THE’aromatherapy, it is a therapeutic approach which uses essential oils (EO) for the purpose of prevention, comfort or to cure. But if the use of aromatic plants is as old as medicine, it was only at the end of the 19th century that the first studies on the properties of essential oils were carried out. In 1928, the chemist René-Maurice Gattefossé invented the word “aromatherapy” following a accident.
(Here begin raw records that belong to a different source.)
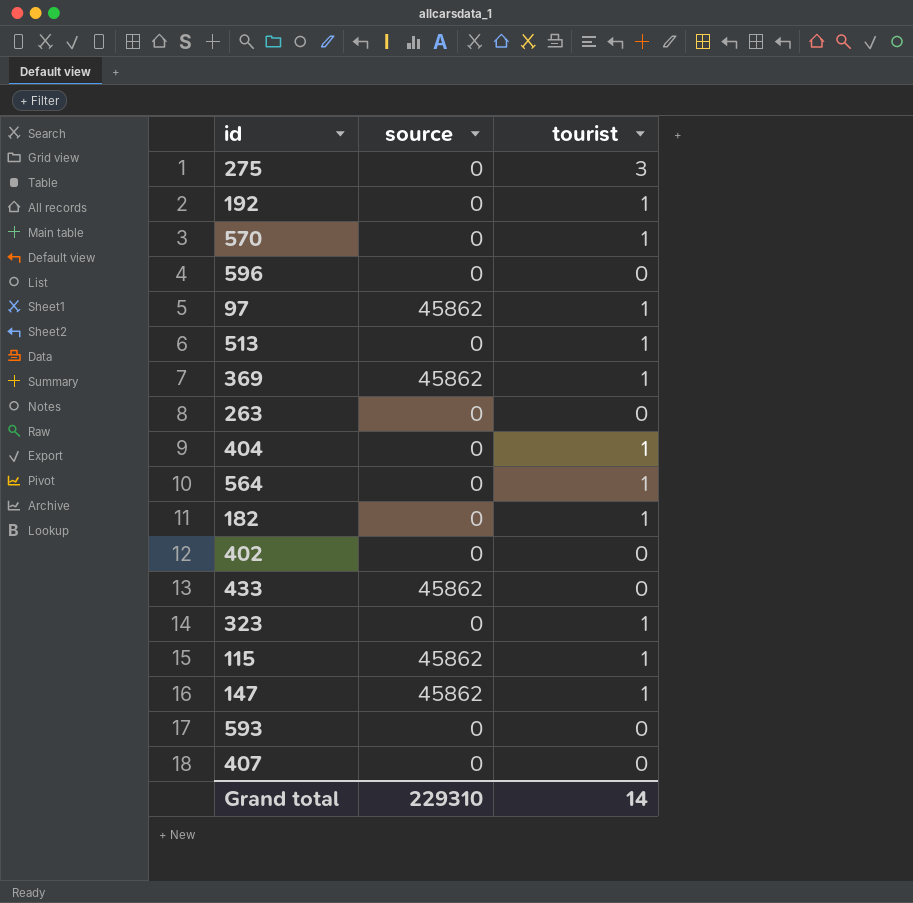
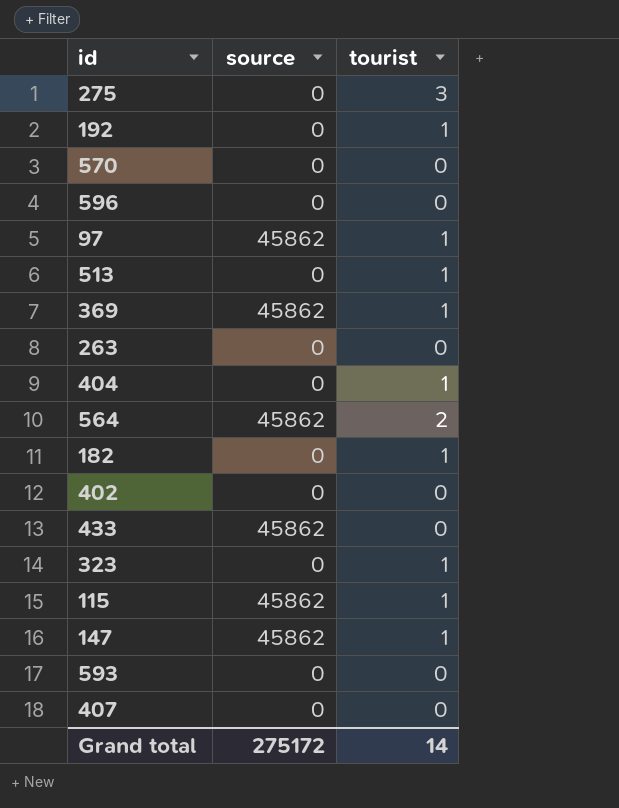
570 | tourist: 1 -> 0
564 | source: 0 -> 45862
564 | tourist: 1 -> 2
Grand total | source: 229310 -> 275172

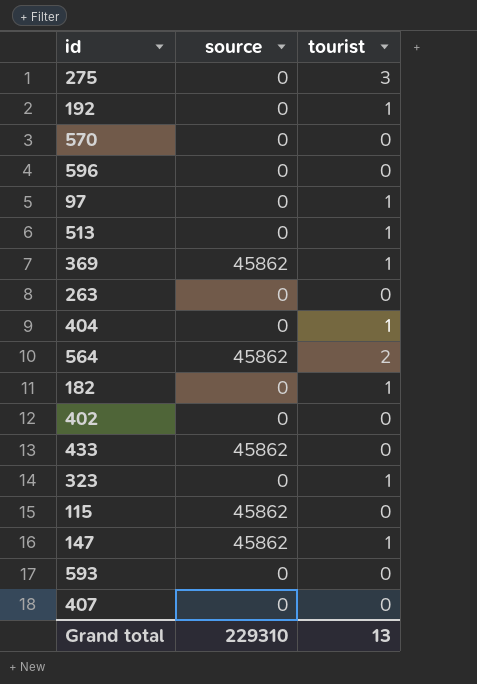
97 | source: 45862 -> 0
115 | tourist: 1 -> 0
Grand total | source: 275172 -> 229310
Grand total | tourist: 14 -> 13

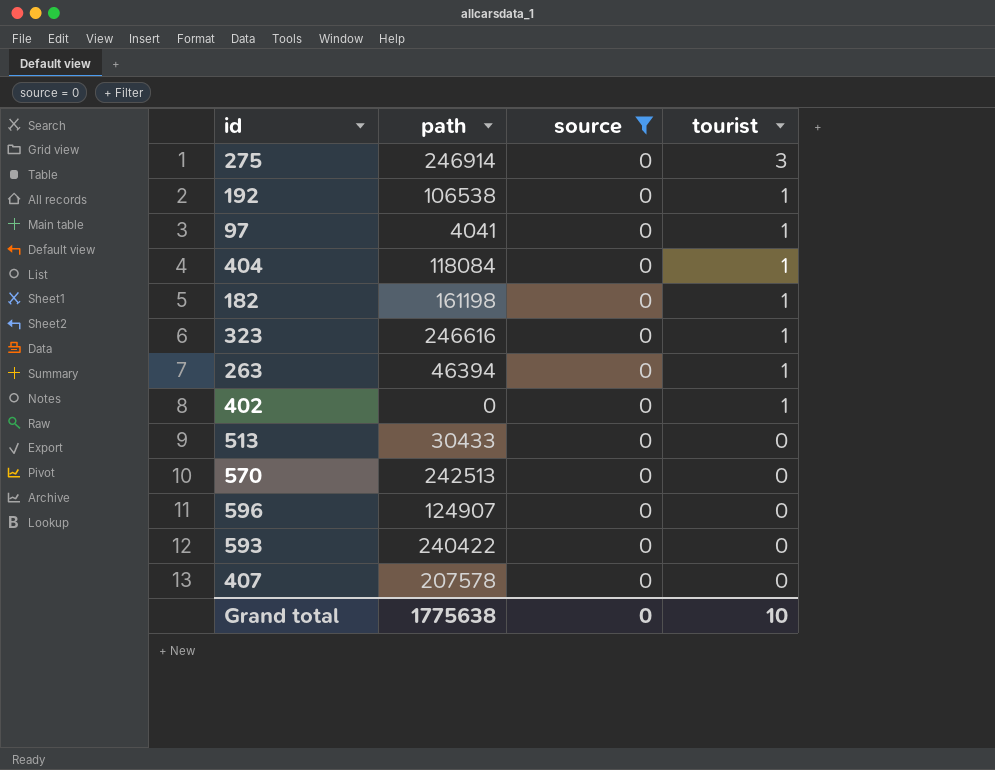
filter: none -> source = 0
row order: none -> tourist descending
column path | position: none -> 2
263 | tourist: 0 -> 1
402 | tourist: 0 -> 1
513 | tourist: 1 -> 0
Grand total | source: 229310 -> 0
Grand total | tourist: 13 -> 10

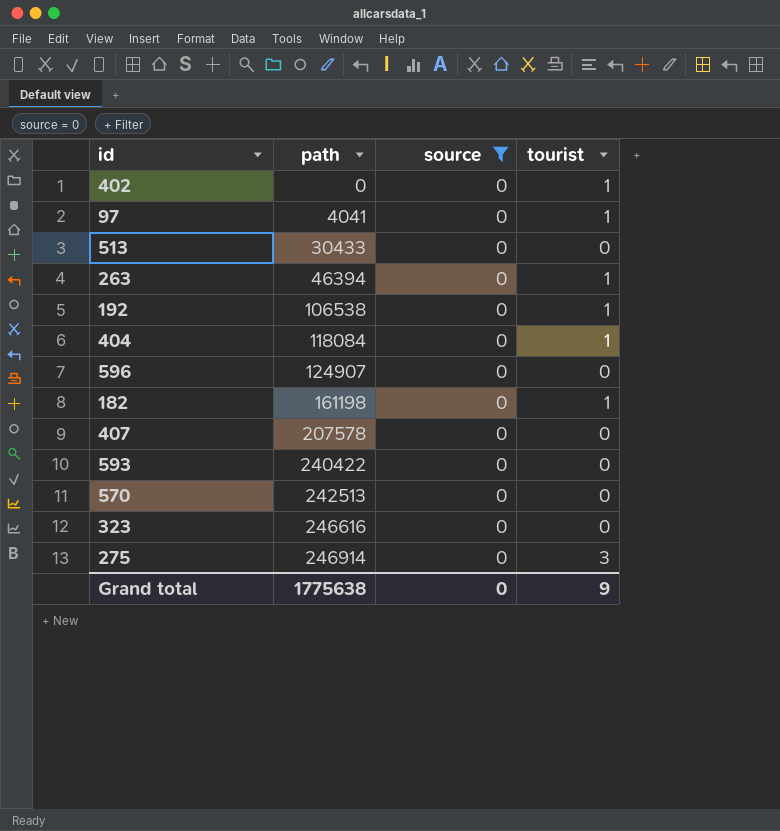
row order: tourist descending -> path ascending
323 | tourist: 1 -> 0
Grand total | tourist: 10 -> 9

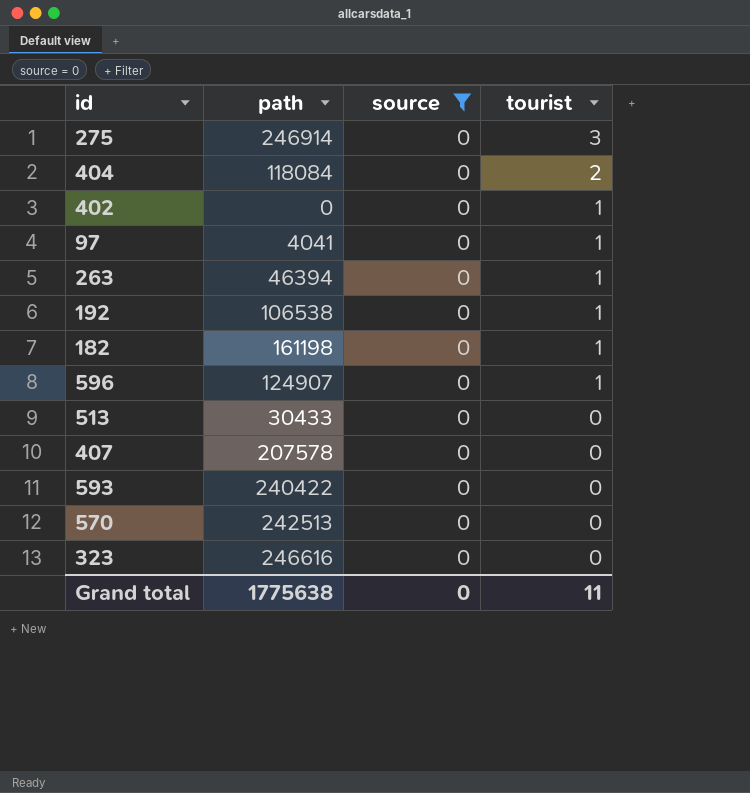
row order: path ascending -> tourist descending
404 | tourist: 1 -> 2
596 | tourist: 0 -> 1
Grand total | tourist: 9 -> 11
While he burn gravely in his laboratory, he reflexively plunges his injured hand into a basin filled with lavender essential oil and the relief is immediate. His curiosity will push him to continue his investigations. It is he who will pave the way for current practice.
Did you know ?
It was the Persian philosopher, physician and scientist Avicenna who was the first to extract a pure essential oil. Thanks to the Persian teachings on distillation, he developed a kind of still to extract therose oil. Following this invention, this oil will be part of the treatments recommended in some of his medical writings.
A little history
The Egyptians used essential oils to embalm their dead 4000 years before our era. Closer to home, Dr Jean Valnet (1920-1995), army doctor and surgeon, treated wounded soldiers with a selection of HE antiseptics. In the 1970s, researcher aromatologist Pierre Franchomme discovered chemotypes, in other words “the fingerprint” of each EO, its major or distinctive biochemical component. An advance that today allows a more targeted, more precise and more efficient practice of aromatherapy.